The Mudcat Café TM
Thread #11138 Message #2492845
Posted By: Jim Dixon
13-Nov-08 - 12:07 PM
Thread Name: Lyr Req: Old Gray Mare
Subject: RE: Lyr Req: Old Gray Mare
From Roger D. Abrahams, "Singing the Master: The Emergence of African American Culture in the Plantation South" (New York: Pantheon Books, ©1992), page 190:There are a number of songs in the Ranzo group of chanteys that mention the "Wild Goose Nation." Hugill provides a number of folk explanations of the term, none of which refers directly to the story of the wild goose shot down by Old Master given here. As this song seems to refer to a recognizable Marster-John story, in which Marster tries to kill John only to find that he is too tough and wily to be killed, it is plausible that the very term "wild goose" may have referred to an unkillable slave, and that the sea chanteys are versions which recode the meaning of the song into a sea setting.

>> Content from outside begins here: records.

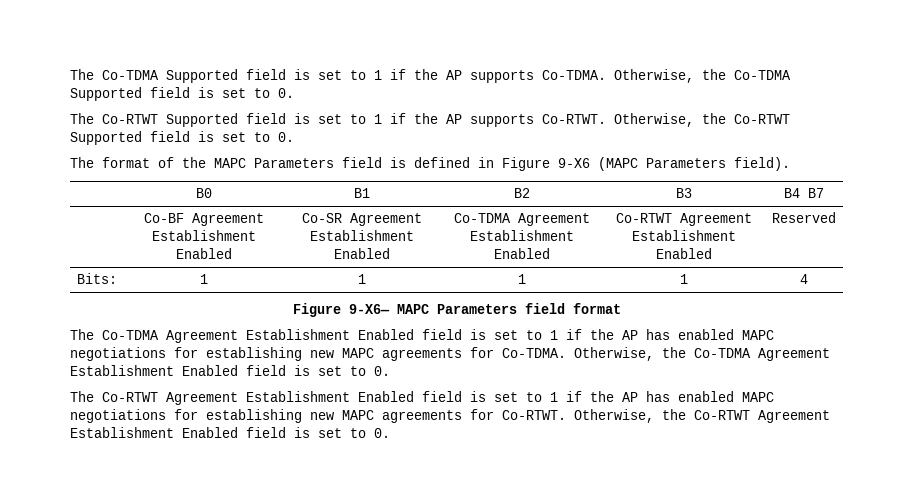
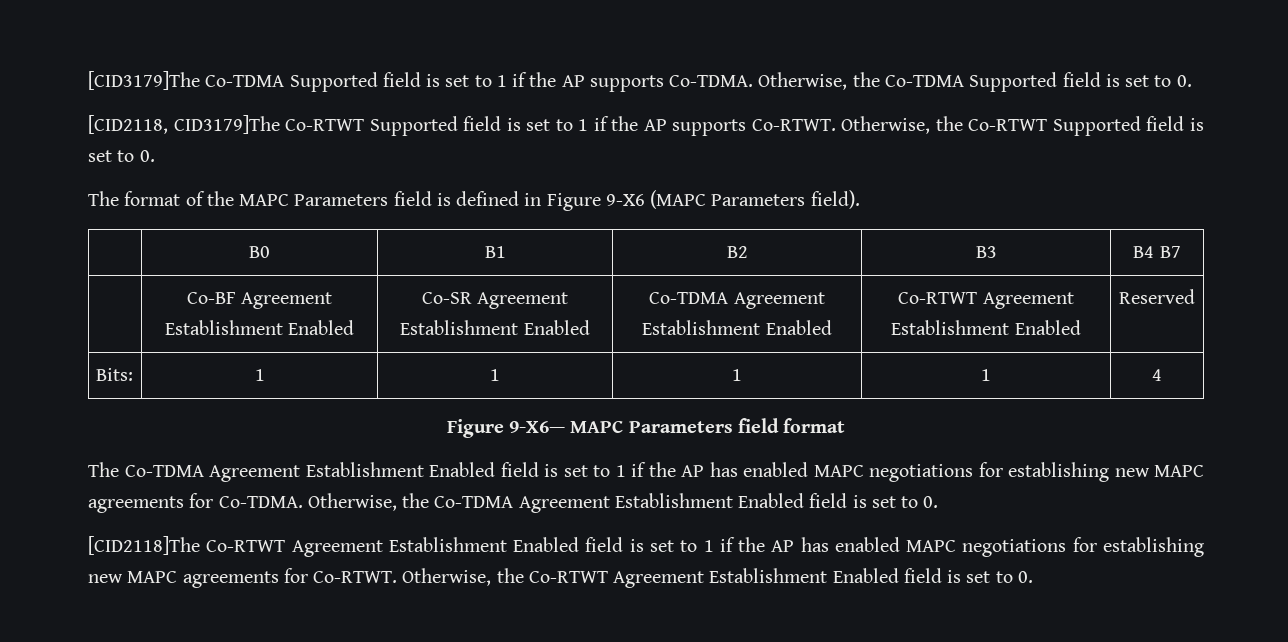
- The Co-TDMA Supported field is set to 1 if the AP supports Co-TDMA.
+ [CID3179]The Co-TDMA Supported field is set to 1 if the AP supports Co-TDMA.
- The Co-RTWT Supported field is set to 1 if the AP supports Co-RTWT.
+ [CID2118, CID3179]The Co-RTWT Supported field is set to 1 if the AP supports Co-RTWT.
- The Co-RTWT Agreement Establishment Enabled field is set to 1 if the AP has enabled MAPC negotiations for establishing new MAPC agreements for Co-RTWT.
+ [CID2118]The Co-RTWT Agreement Establishment Enabled field is set to 1 if the AP has enabled MAPC negotiations for establishing new MAPC agreements for Co-RTWT.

For the Marster-John tale in which Old Marster gets so mad at his slave that he attempts to kill him in any way he can, but John keeps outwitting him, see Charles Joyner's discussion in Down by the Riverside, pp. 184-85, 317. This also may explain, in some part, the origin of the song "The Gray Goose," sung by Huddie Ledbetter, printed in John A. Lomax and Alan Lomax, Negro Folk Songs as Sung by Lead Belly (New York: Macmillan, 1936), p. 108. See also the version of "Go Tell Aunt Nancy" in A Singer and her Songs: Almeda Riddle's Book of Ballads, ed. Roger D. Abrahams (Baton Rouge: Louisiana State Univ., 1970), pp. 117-20. This text suggests that the Marster-John story might at one point have been a cante-fable, and from this emerged a work song....
[That's as much as I can get with Google Book Search.]